-- Exercise data follows --

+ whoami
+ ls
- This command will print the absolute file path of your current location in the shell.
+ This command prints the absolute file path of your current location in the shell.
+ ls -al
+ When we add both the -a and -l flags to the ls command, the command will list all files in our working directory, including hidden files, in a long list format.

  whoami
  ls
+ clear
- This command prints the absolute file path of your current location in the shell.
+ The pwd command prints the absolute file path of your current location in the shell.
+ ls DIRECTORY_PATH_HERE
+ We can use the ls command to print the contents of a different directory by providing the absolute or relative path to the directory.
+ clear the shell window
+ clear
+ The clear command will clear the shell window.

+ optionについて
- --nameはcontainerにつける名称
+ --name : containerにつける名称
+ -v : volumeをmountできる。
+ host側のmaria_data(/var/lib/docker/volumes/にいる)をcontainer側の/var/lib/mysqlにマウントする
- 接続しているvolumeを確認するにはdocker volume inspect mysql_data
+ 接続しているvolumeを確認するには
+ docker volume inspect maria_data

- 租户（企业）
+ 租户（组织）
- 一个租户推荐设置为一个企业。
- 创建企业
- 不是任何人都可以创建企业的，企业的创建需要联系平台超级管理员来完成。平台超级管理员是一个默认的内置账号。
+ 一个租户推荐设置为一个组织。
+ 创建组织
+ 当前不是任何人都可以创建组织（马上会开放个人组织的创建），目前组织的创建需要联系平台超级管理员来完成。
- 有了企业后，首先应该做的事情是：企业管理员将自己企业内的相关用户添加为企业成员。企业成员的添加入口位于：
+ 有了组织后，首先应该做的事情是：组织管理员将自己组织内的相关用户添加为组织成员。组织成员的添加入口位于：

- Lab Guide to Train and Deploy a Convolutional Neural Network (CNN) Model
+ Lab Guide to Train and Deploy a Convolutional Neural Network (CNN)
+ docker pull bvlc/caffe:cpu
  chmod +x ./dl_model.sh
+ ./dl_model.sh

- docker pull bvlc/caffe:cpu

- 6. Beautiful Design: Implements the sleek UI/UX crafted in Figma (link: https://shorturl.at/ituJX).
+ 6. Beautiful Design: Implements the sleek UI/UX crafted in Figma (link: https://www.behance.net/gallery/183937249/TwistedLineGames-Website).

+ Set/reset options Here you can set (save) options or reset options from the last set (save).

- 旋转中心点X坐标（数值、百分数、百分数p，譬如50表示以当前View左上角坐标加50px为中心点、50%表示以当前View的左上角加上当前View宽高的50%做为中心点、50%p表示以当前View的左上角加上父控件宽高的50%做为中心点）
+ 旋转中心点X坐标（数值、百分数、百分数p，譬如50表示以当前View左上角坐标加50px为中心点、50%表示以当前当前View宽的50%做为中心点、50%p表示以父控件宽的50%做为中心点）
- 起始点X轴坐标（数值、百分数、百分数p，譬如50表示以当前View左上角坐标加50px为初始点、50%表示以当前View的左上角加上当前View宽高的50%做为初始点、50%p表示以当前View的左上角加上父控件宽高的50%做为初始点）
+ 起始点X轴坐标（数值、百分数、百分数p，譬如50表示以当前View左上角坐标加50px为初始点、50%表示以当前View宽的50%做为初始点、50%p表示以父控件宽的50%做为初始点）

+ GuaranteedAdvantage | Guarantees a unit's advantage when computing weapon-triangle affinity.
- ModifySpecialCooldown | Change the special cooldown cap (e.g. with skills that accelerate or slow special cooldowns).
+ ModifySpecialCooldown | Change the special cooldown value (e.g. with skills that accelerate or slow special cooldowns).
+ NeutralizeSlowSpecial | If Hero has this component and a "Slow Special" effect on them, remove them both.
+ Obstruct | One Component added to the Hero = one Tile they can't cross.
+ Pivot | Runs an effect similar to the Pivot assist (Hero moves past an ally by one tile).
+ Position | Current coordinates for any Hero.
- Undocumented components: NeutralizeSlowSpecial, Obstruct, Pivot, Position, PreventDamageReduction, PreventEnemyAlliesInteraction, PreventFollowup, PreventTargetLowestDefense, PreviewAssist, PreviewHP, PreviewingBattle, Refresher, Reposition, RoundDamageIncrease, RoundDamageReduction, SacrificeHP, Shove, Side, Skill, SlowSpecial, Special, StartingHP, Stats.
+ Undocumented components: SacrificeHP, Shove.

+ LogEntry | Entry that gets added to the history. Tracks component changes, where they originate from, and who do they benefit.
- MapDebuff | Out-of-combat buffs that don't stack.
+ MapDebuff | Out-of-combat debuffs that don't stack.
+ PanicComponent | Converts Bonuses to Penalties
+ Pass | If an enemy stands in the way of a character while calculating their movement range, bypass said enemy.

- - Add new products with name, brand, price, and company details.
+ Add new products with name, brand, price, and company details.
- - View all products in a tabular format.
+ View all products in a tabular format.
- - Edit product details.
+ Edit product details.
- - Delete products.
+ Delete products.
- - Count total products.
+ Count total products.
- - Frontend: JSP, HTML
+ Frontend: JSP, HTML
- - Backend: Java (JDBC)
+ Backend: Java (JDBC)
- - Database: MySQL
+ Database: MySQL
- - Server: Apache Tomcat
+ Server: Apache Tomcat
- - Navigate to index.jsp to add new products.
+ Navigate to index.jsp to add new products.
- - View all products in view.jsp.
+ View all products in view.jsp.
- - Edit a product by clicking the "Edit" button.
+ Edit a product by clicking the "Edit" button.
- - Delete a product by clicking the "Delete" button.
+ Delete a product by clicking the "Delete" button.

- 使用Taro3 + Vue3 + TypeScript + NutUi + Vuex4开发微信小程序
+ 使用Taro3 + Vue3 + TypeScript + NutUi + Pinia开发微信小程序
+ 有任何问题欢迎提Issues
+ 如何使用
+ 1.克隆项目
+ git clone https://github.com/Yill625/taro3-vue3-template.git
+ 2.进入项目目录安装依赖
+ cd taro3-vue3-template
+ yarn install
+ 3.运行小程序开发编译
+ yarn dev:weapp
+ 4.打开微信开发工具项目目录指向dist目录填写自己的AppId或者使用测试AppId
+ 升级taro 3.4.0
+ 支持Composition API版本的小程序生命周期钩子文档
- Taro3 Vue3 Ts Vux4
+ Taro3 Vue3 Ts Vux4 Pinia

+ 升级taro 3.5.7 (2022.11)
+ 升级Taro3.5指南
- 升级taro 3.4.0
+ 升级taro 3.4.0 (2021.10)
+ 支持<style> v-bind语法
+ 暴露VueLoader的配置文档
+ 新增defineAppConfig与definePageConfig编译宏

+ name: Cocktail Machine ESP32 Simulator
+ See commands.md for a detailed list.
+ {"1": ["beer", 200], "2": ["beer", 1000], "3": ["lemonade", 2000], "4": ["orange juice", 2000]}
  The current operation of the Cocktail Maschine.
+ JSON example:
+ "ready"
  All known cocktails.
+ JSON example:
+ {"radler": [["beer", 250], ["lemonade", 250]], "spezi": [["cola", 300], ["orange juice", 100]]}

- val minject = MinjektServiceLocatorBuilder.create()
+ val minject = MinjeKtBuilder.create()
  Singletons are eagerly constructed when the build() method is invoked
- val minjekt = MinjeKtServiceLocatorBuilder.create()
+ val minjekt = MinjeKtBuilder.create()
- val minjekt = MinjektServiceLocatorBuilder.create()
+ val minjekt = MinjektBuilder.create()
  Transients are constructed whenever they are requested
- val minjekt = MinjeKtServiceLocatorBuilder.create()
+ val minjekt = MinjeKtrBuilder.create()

-- Exercise data concluded --

Look through the entries and return each line that has the word "template" in it.

+ git clone https://github.com/Yill625/taro3-vue3-template.git
+ cd taro3-vue3-template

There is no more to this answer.